→ **What the task asks**:
Please return every line of the material verbatim and skip any images.

····················

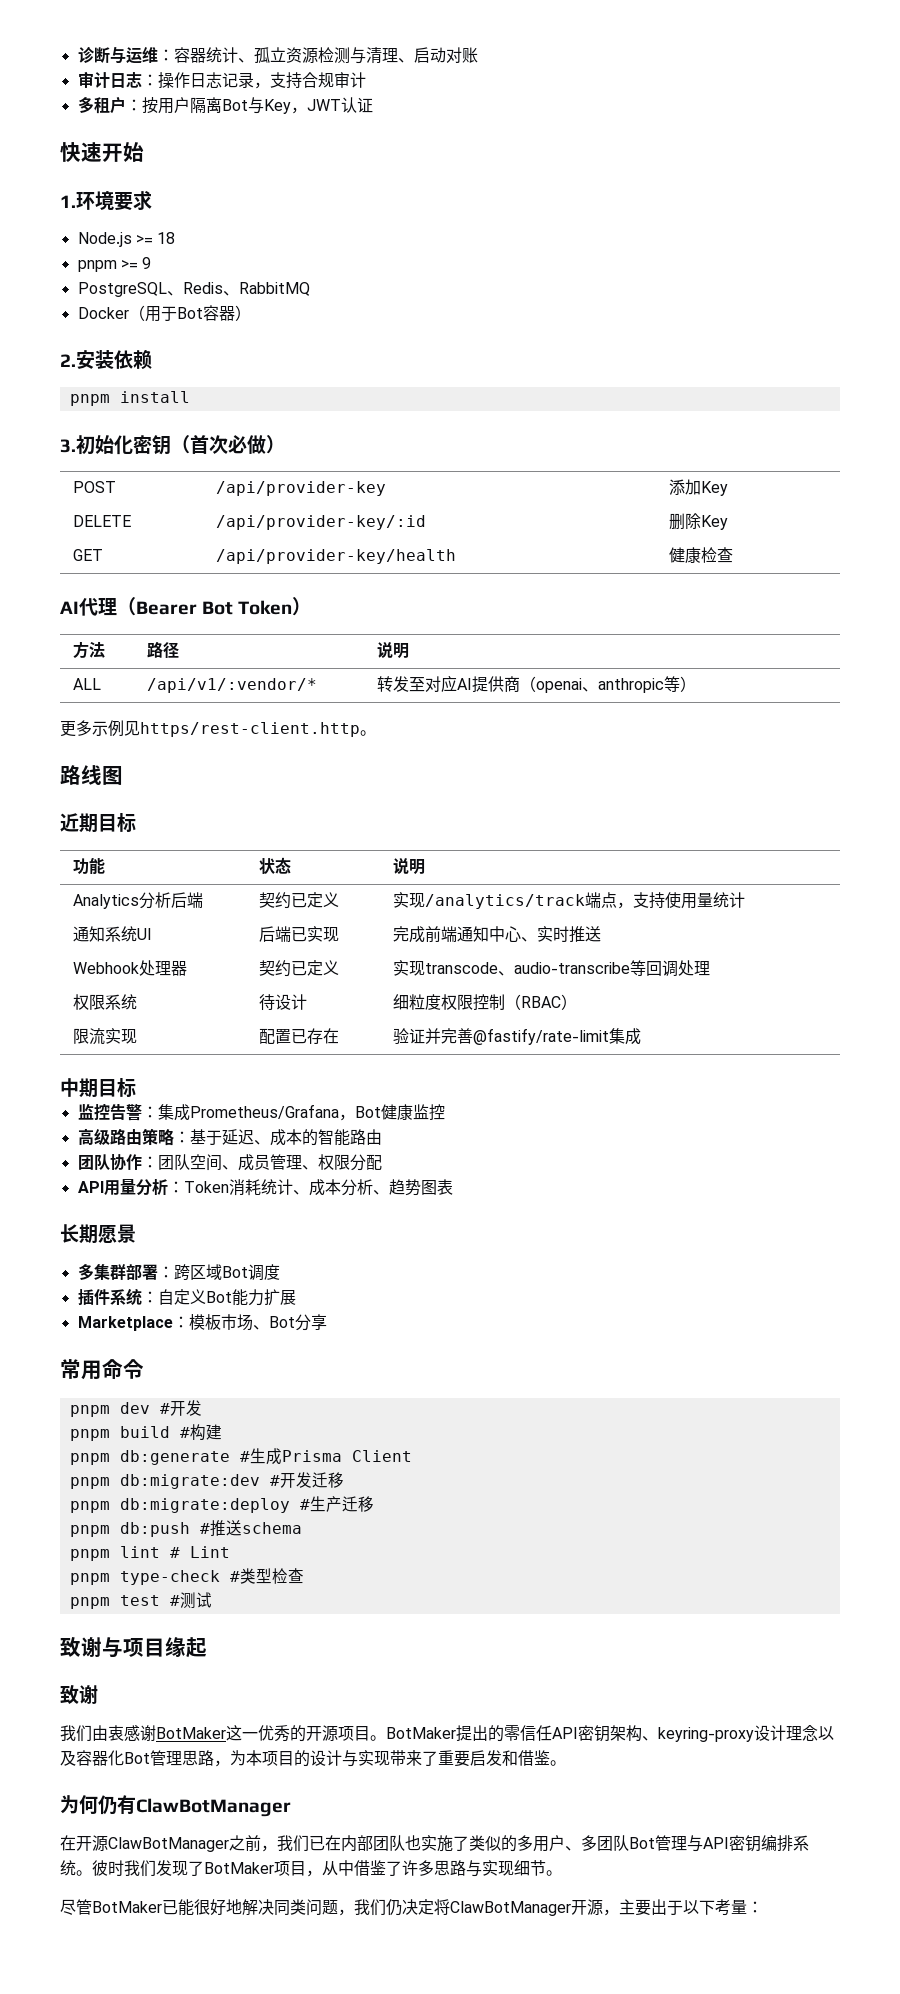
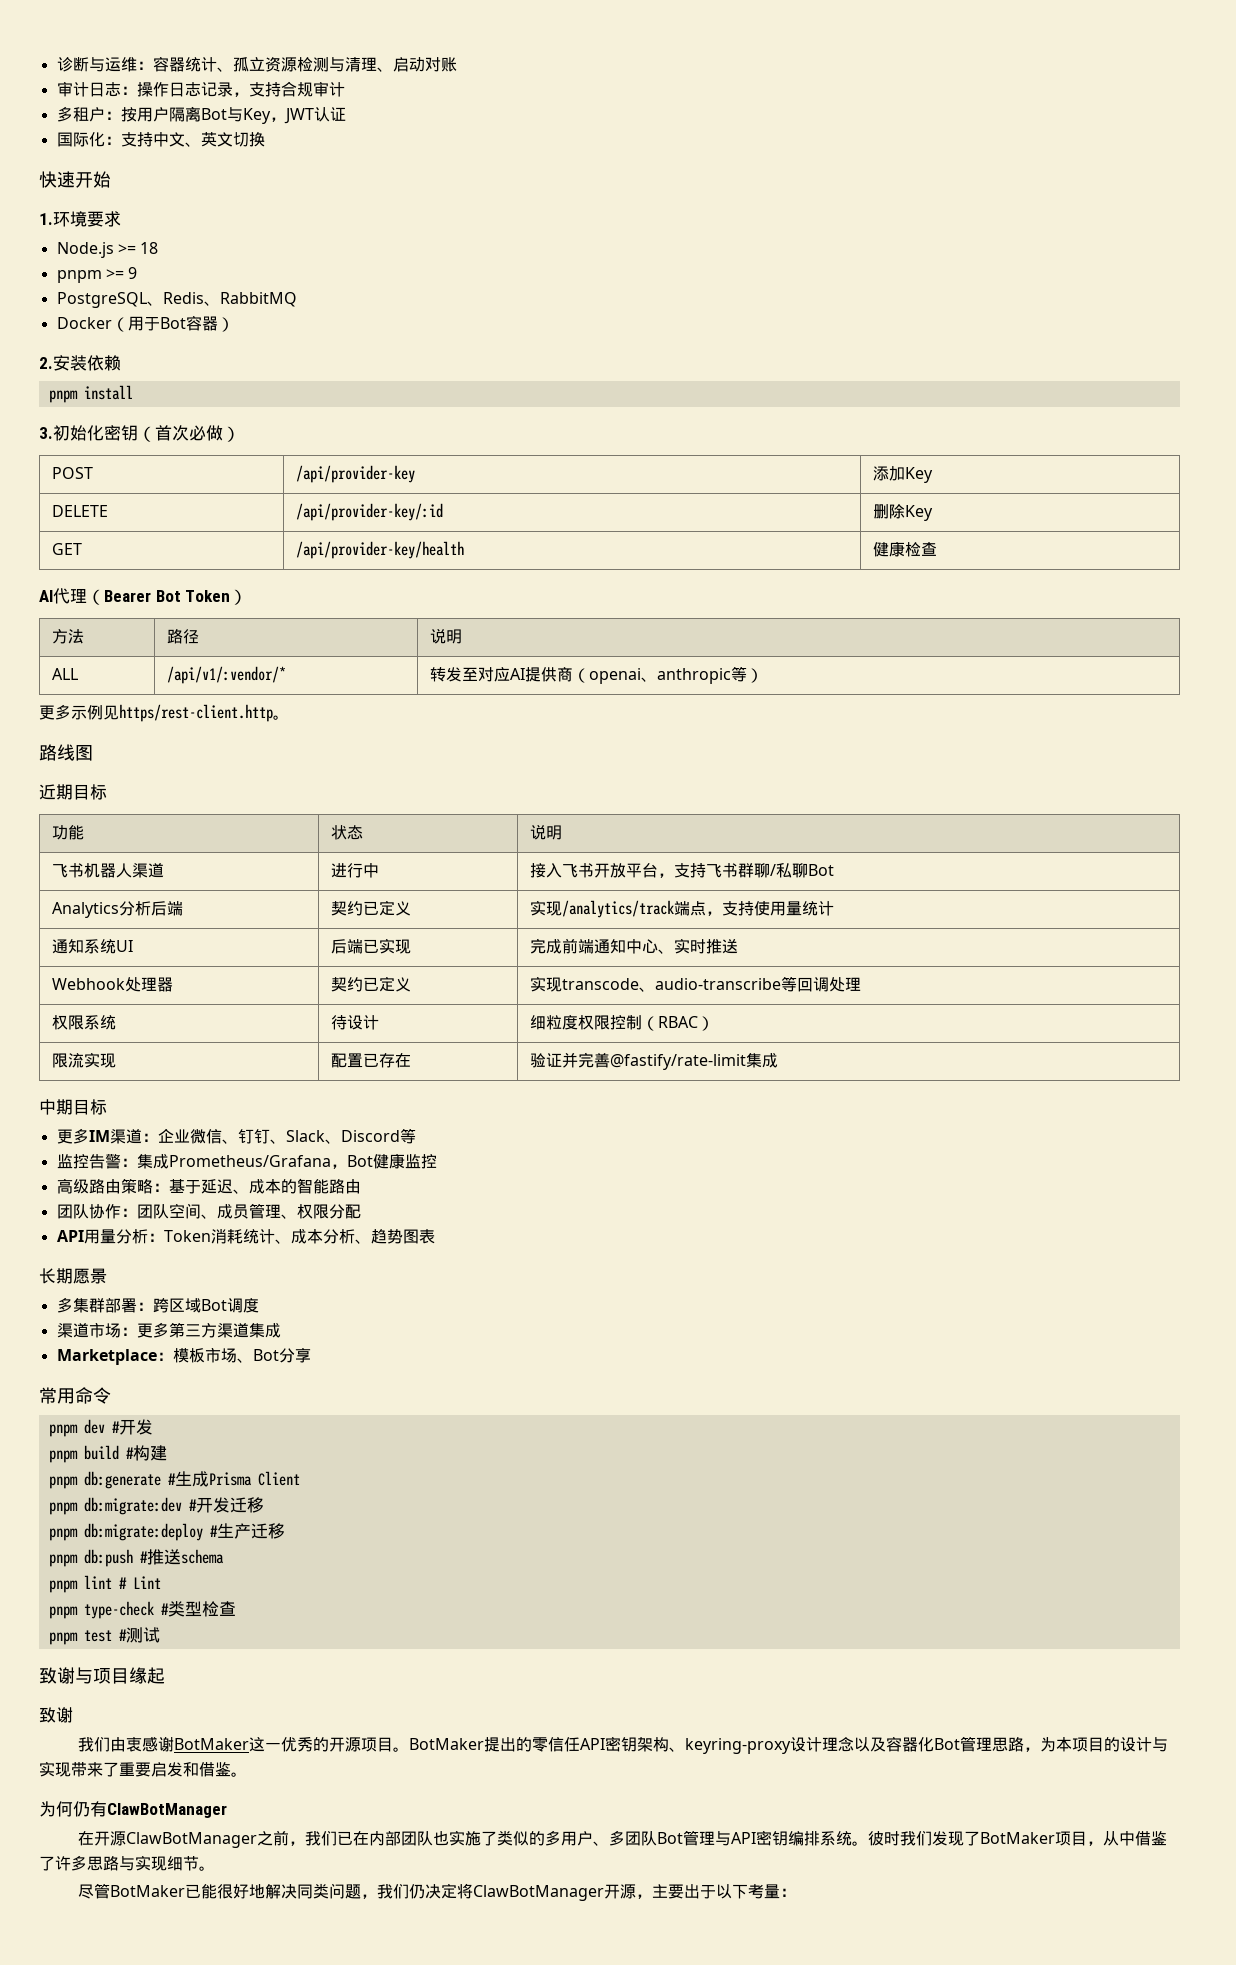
+ 国际化：支持中文、英文切换
+ 飞书机器人渠道 | 进行中 | 接入飞书开放平台，支持飞书群聊/私聊Bot
+ 更多IM渠道：企业微信、钉钉、Slack、Discord等
- 插件系统：自定义Bot能力扩展
+ 渠道市场：更多第三方渠道集成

····················

→ **Answer box**:
+ 国际化：支持中文、英文切换
+ 飞书机器人渠道 | 进行中 | 接入飞书开放平台，支持飞书群聊/私聊Bot
+ 更多IM渠道：企业微信、钉钉、Slack、Discord等
- 插件系统：自定义Bot能力扩展
+ 渠道市场：更多第三方渠道集成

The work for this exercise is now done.